◆ TASK OBJECTIVE
Using the records below, locate all lines containing "particular" and return them.

◆ INFORMATION GIVEN
# # # # # # #

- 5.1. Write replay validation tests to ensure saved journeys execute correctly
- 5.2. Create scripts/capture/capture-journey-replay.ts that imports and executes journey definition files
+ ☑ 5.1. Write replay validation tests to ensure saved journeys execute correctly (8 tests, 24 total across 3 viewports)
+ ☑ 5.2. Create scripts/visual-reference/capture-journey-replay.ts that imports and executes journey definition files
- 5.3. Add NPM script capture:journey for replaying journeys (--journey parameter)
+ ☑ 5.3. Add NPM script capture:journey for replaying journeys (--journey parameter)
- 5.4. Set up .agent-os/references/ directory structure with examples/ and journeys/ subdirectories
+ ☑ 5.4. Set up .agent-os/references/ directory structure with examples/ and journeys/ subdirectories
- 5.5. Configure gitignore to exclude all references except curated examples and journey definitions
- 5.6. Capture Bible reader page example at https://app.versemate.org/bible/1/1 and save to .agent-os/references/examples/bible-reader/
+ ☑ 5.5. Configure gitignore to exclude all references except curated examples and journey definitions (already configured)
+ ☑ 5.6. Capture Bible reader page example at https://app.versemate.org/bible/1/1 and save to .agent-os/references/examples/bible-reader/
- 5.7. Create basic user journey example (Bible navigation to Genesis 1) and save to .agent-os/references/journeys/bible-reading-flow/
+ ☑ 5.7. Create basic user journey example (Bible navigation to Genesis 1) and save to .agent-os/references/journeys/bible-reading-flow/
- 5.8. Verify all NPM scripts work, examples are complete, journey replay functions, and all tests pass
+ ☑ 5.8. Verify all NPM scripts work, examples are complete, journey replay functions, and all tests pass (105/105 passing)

# # # # # # #

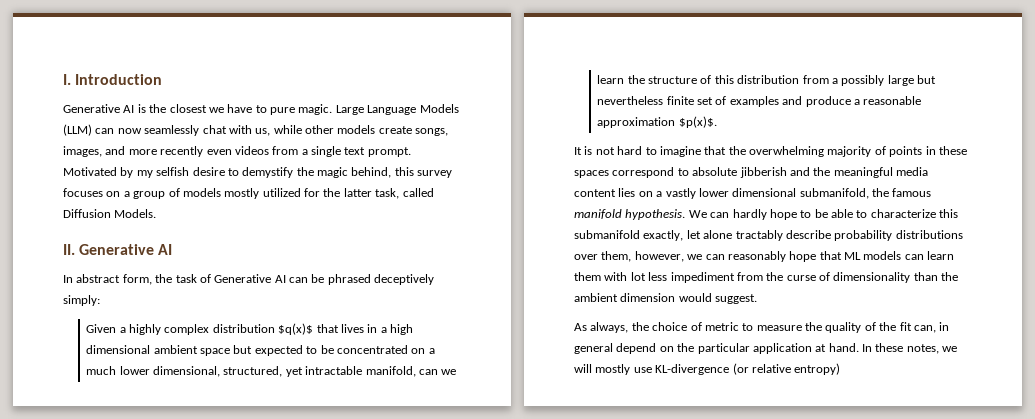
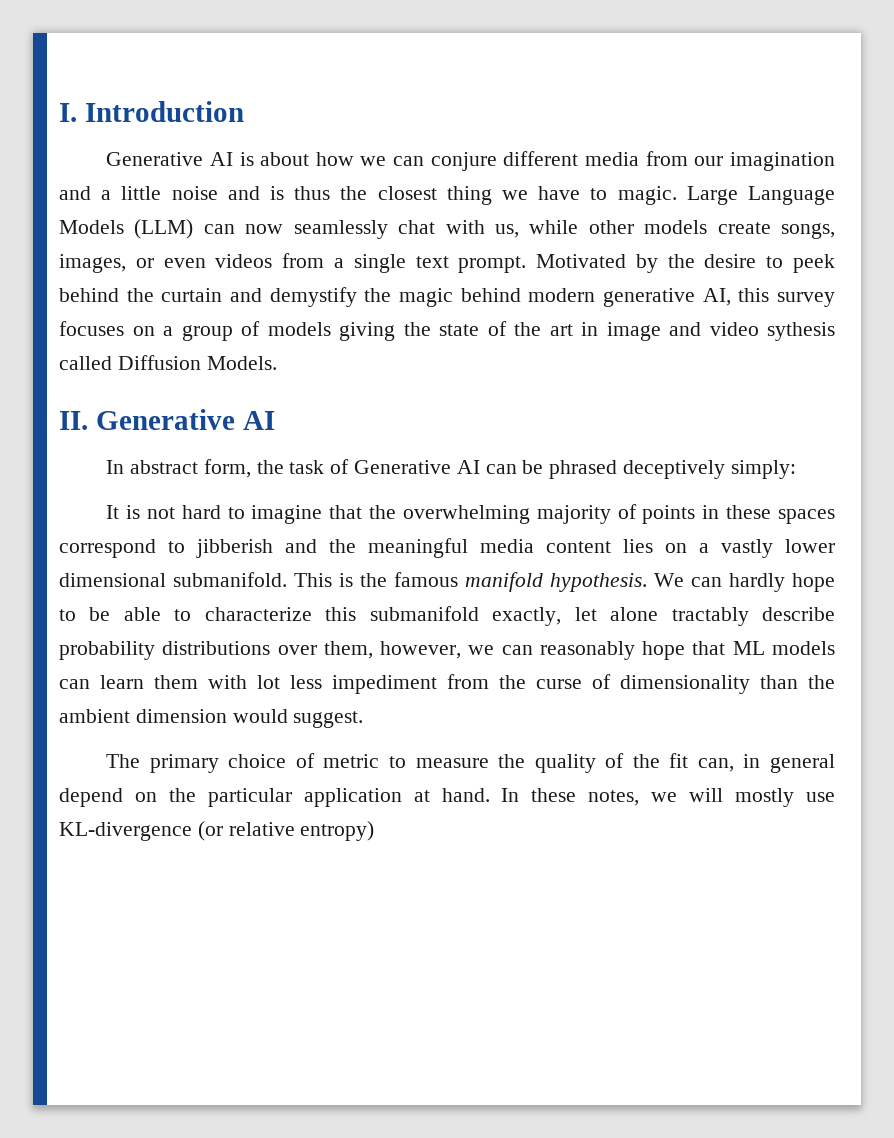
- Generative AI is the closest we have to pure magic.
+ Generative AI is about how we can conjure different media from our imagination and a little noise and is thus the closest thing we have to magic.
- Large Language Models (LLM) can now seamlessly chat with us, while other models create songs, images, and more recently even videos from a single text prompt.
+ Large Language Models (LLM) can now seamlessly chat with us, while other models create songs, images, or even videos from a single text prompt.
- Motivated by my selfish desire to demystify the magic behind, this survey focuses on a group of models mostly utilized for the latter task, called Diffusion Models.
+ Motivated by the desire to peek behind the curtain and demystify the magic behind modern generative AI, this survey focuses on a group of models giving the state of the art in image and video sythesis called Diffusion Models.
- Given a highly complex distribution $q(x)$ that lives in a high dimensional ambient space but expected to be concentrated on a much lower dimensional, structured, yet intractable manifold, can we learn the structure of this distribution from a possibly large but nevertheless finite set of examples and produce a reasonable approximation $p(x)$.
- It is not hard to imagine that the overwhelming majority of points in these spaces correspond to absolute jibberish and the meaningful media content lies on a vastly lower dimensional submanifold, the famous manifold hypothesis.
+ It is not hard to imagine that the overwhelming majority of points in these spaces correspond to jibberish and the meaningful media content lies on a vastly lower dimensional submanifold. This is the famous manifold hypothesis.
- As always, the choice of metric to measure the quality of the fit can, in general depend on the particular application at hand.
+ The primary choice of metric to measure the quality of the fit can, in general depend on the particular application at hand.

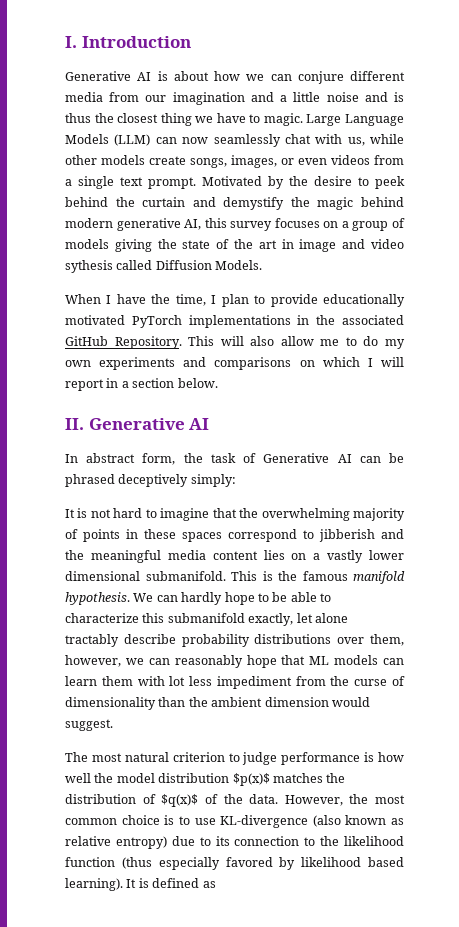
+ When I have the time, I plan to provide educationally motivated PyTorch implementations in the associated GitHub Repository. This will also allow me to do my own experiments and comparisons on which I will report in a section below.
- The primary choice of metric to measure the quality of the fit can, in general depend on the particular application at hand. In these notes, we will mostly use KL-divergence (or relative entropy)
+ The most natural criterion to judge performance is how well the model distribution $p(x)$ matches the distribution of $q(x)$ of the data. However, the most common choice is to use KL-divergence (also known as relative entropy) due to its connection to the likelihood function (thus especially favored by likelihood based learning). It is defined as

# # # # # # #

◆ FINAL ANSWER
- As always, the choice of metric to measure the quality of the fit can, in general depend on the particular application at hand.
+ The primary choice of metric to measure the quality of the fit can, in general depend on the particular application at hand.
- The primary choice of metric to measure the quality of the fit can, in general depend on the particular application at hand. In these notes, we will mostly use KL-divergence (or relative entropy)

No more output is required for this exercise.